:: EXTRACTED DATA ::
+ + + + +

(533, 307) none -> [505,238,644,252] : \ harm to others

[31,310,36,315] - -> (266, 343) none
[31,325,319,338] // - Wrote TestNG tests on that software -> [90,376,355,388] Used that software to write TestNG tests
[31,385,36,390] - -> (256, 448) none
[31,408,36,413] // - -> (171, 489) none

+ + + + +

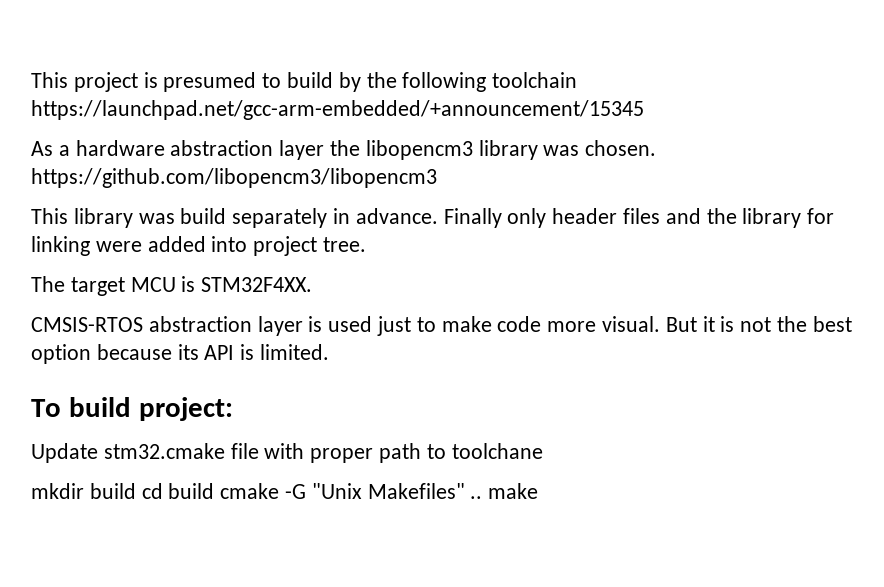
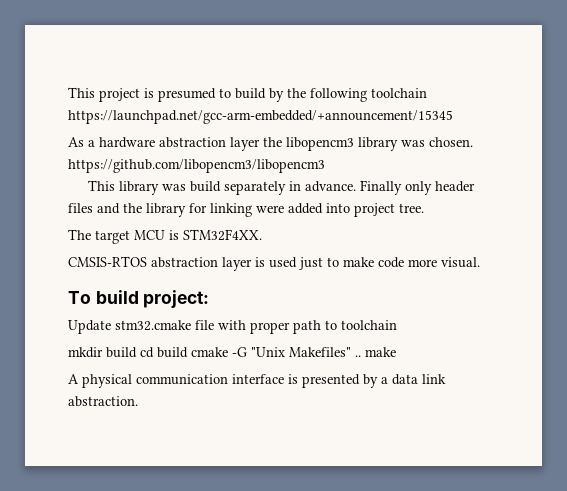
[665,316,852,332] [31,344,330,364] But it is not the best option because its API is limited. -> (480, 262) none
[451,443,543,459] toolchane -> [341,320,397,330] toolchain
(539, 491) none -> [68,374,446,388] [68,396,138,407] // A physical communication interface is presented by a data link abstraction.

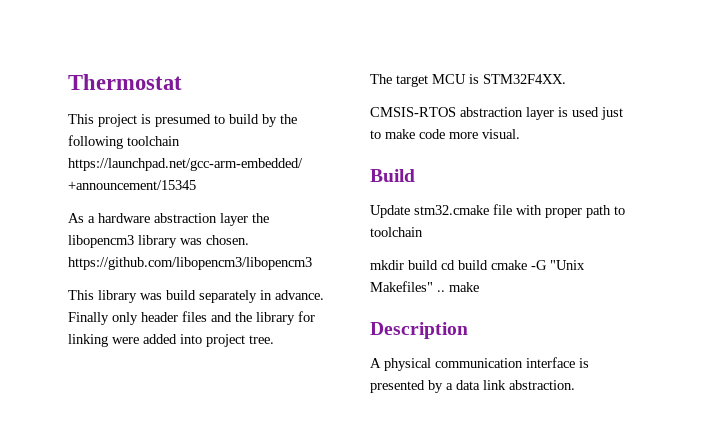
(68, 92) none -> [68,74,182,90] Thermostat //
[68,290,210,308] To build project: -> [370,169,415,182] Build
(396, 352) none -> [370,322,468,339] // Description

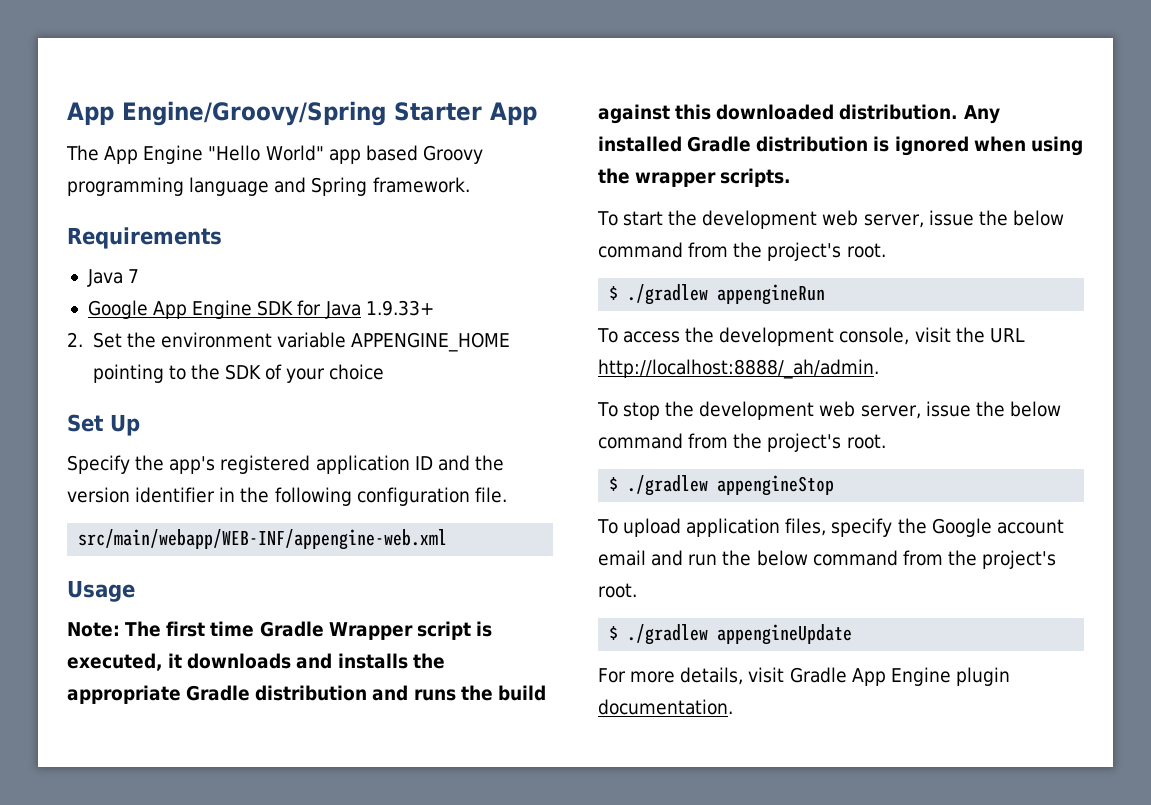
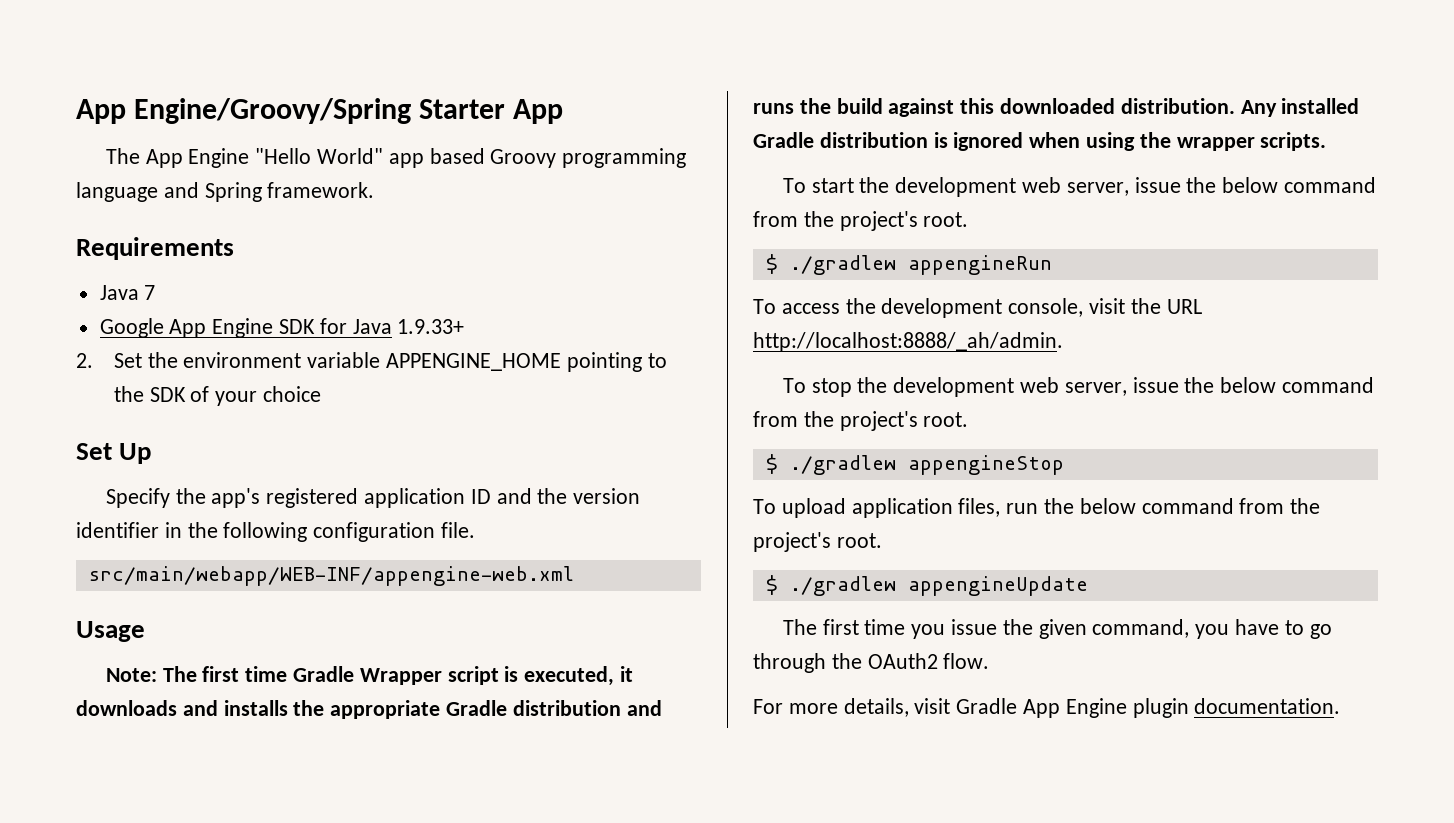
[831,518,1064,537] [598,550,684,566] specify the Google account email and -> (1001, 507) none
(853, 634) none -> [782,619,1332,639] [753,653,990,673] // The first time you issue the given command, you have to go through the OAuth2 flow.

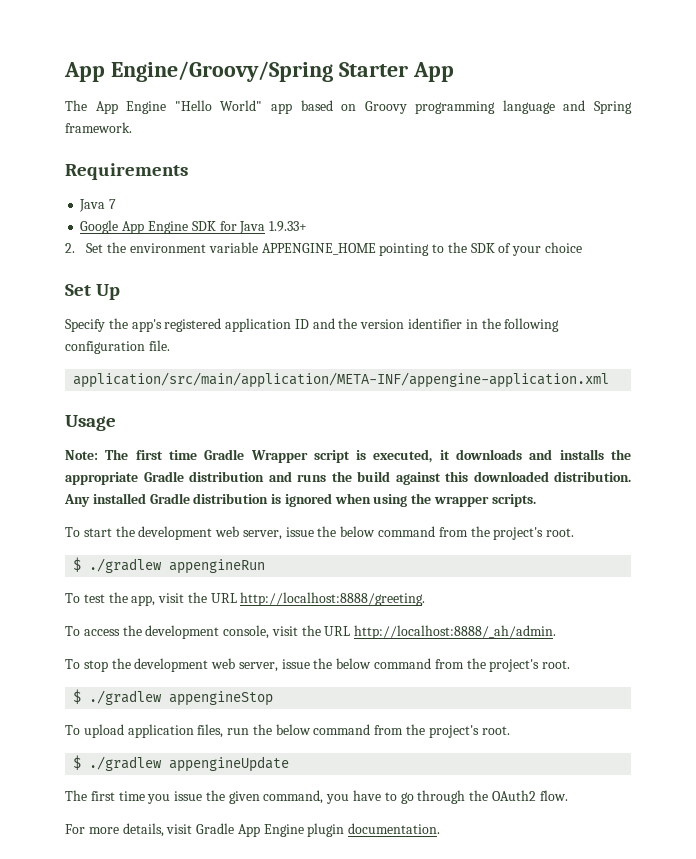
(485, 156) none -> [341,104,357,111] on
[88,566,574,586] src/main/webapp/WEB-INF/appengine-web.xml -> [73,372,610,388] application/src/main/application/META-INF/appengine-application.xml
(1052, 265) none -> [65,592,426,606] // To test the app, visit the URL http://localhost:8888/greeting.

+ + + + +

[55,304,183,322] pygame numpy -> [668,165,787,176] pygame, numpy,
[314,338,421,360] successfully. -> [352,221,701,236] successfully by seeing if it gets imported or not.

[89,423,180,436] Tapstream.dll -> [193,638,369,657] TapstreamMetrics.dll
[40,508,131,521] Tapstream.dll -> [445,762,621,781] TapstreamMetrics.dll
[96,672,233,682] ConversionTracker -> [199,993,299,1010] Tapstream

+ + + + +

Within the material above, only the stretch from the line holding "(539, 491) none" through the line holding "(1052, 265) none" is to be restated exactly. Pictures are dropped.

:: WRITTEN RESPONSE ::
(539, 491) none -> [68,374,446,388] [68,396,138,407] // A physical communication interface is presented by a data link abstraction.

(68, 92) none -> [68,74,182,90] Thermostat //
[68,290,210,308] To build project: -> [370,169,415,182] Build
(396, 352) none -> [370,322,468,339] // Description

[831,518,1064,537] [598,550,684,566] specify the Google account email and -> (1001, 507) none
(853, 634) none -> [782,619,1332,639] [753,653,990,673] // The first time you issue the given command, you have to go through the OAuth2 flow.

(485, 156) none -> [341,104,357,111] on
[88,566,574,586] src/main/webapp/WEB-INF/appengine-web.xml -> [73,372,610,388] application/src/main/application/META-INF/appengine-application.xml
(1052, 265) none -> [65,592,426,606] // To test the app, visit the URL http://localhost:8888/greeting.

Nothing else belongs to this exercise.